(RECORDS FOR THIS EXERCISE Opens)

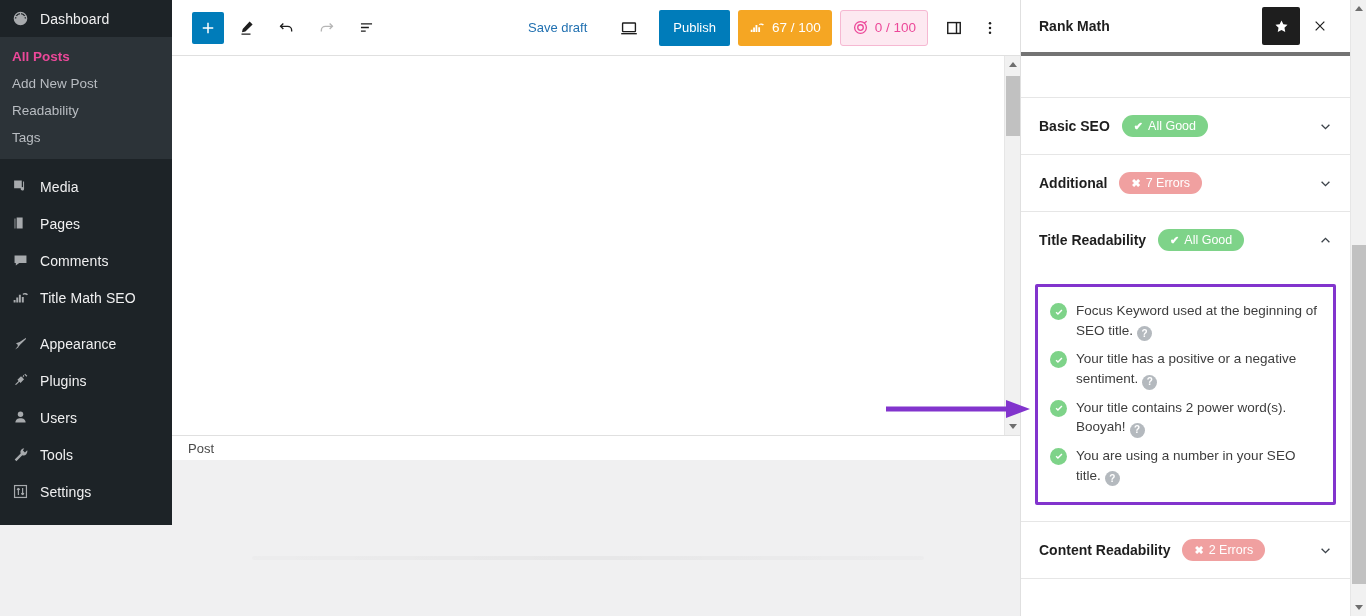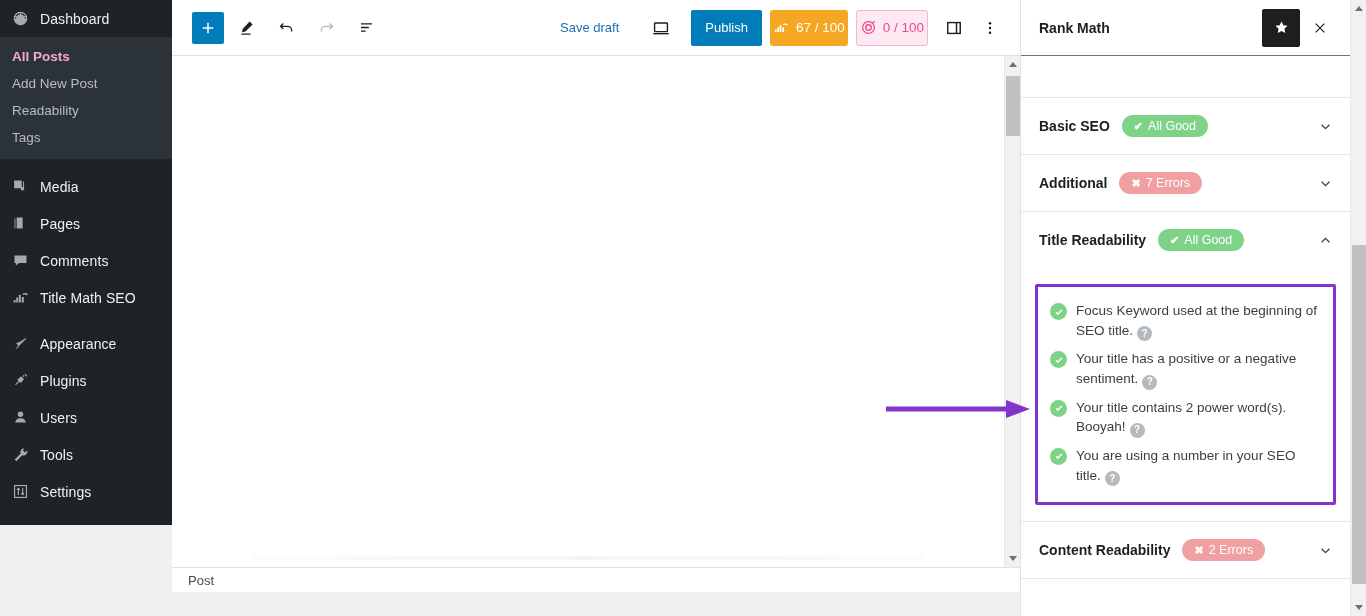--- a/index.html
+++ b/index.html
@@ -69,7 +69,7 @@
     position: relative;
     background: #fff;
     display: flex; flex-direction: column;
-    height: 592px;
+    height: 460px;
     min-width: 0;
   }
   #header-bar {

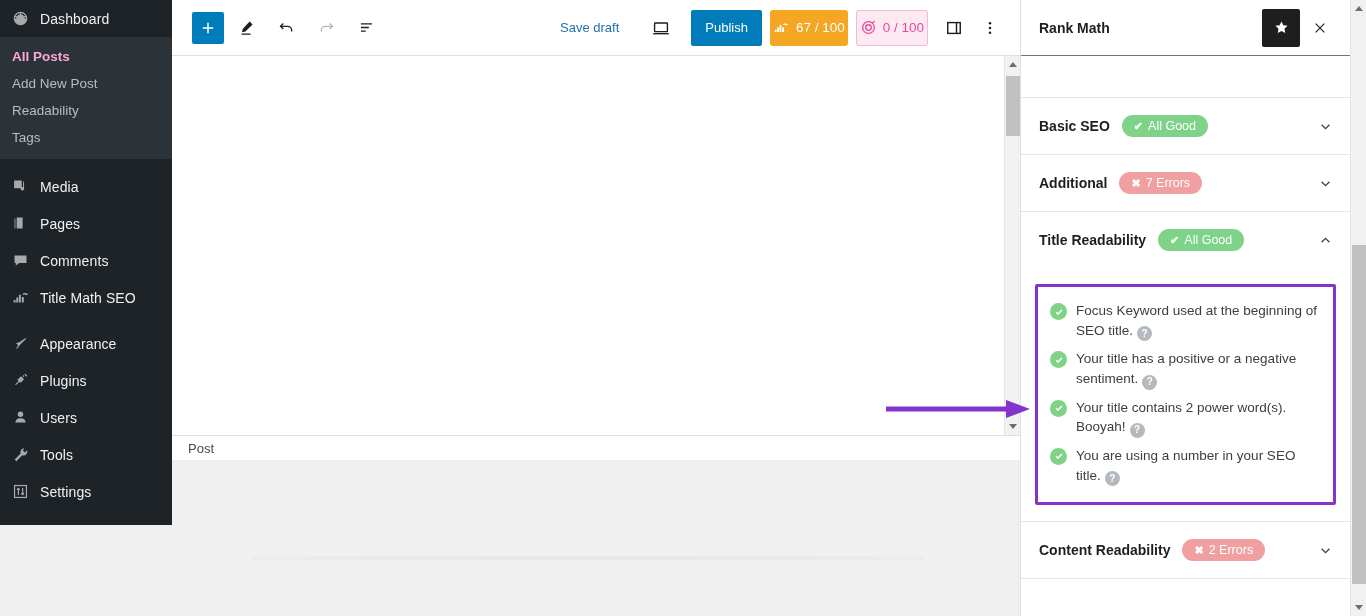--- a/index.html
+++ b/index.html
@@ -115,7 +115,7 @@
   }
   .score-badge {
     display: flex; align-items: center; gap: 6px;
-    height: 36px; padding: 0 3px;
+    height: 36px; padding: 0 11px;
     border-radius: 3px; font-size: 13.5px;
     cursor: pointer; white-space: nowrap;
   }

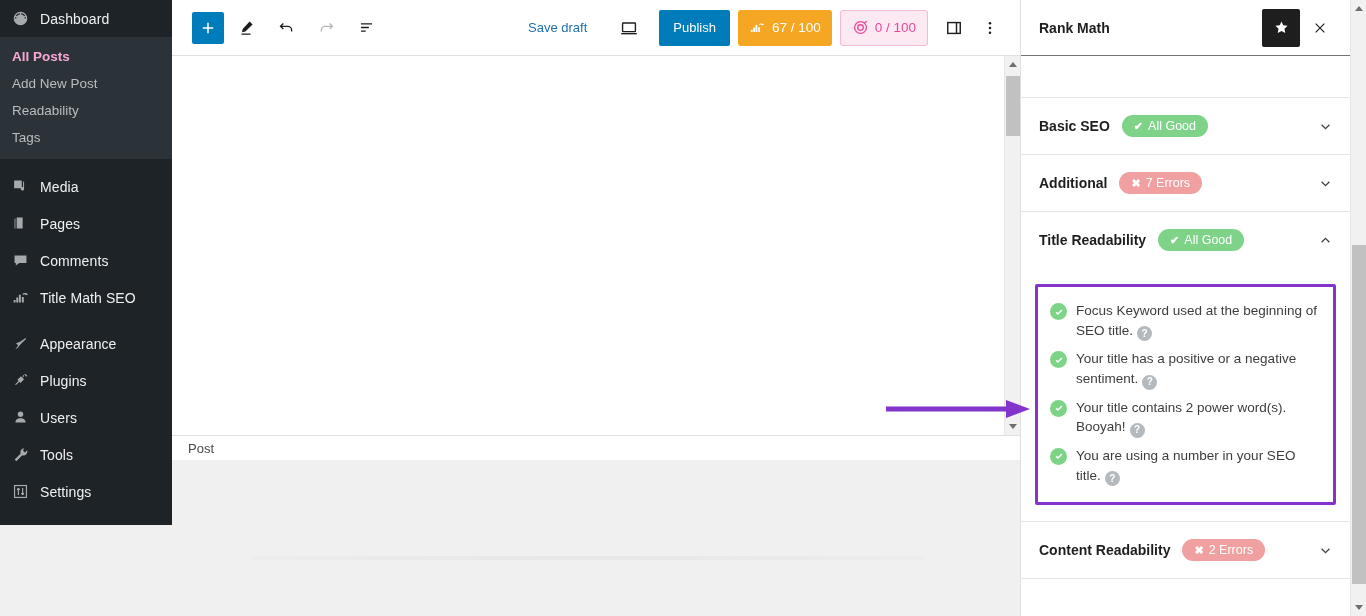--- a/index.html
+++ b/index.html
@@ -194,7 +194,7 @@
   .rm-header {
     height: 56px; display: flex; align-items: center;
     padding: 0 12px 0 18px;
-    border-bottom: 1px solid #737373;
+    border-bottom: 4px solid #737373;
     background: #fff;
     justify-content: center;
   }

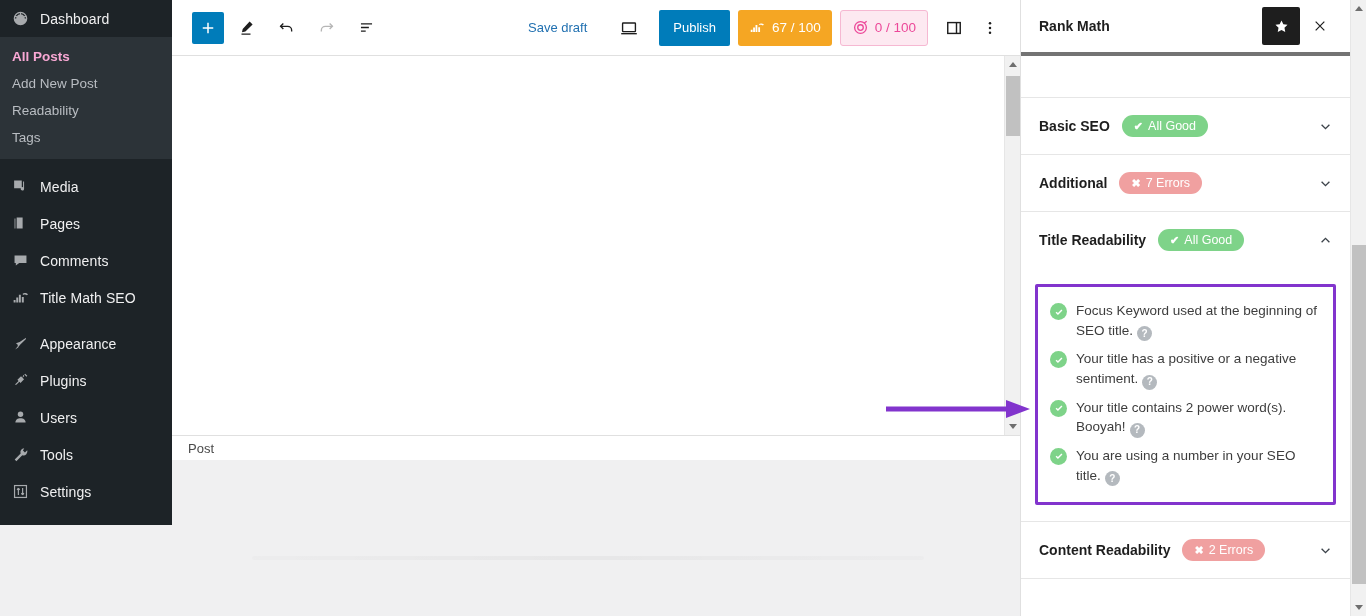--- a/index.html
+++ b/index.html
@@ -57,7 +57,7 @@
     padding: 6px 0 6px 12px;
     cursor: pointer;
   }
-  .submenu .sub-item.current { color: #f9a8d4; font-weight: bold; }
+  .submenu .sub-item.current { color: #ec4899; font-weight: bold; }
   .menu-sep { height: 9px; }
   .collapse-item { color: #b9bdc2; }
   .collapse-item .mi-label { color: #b9bdc2; }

(RECORDS FOR THIS EXERCISE Closes)

How many lines in the entries include "center"? Only the number is wanted.

3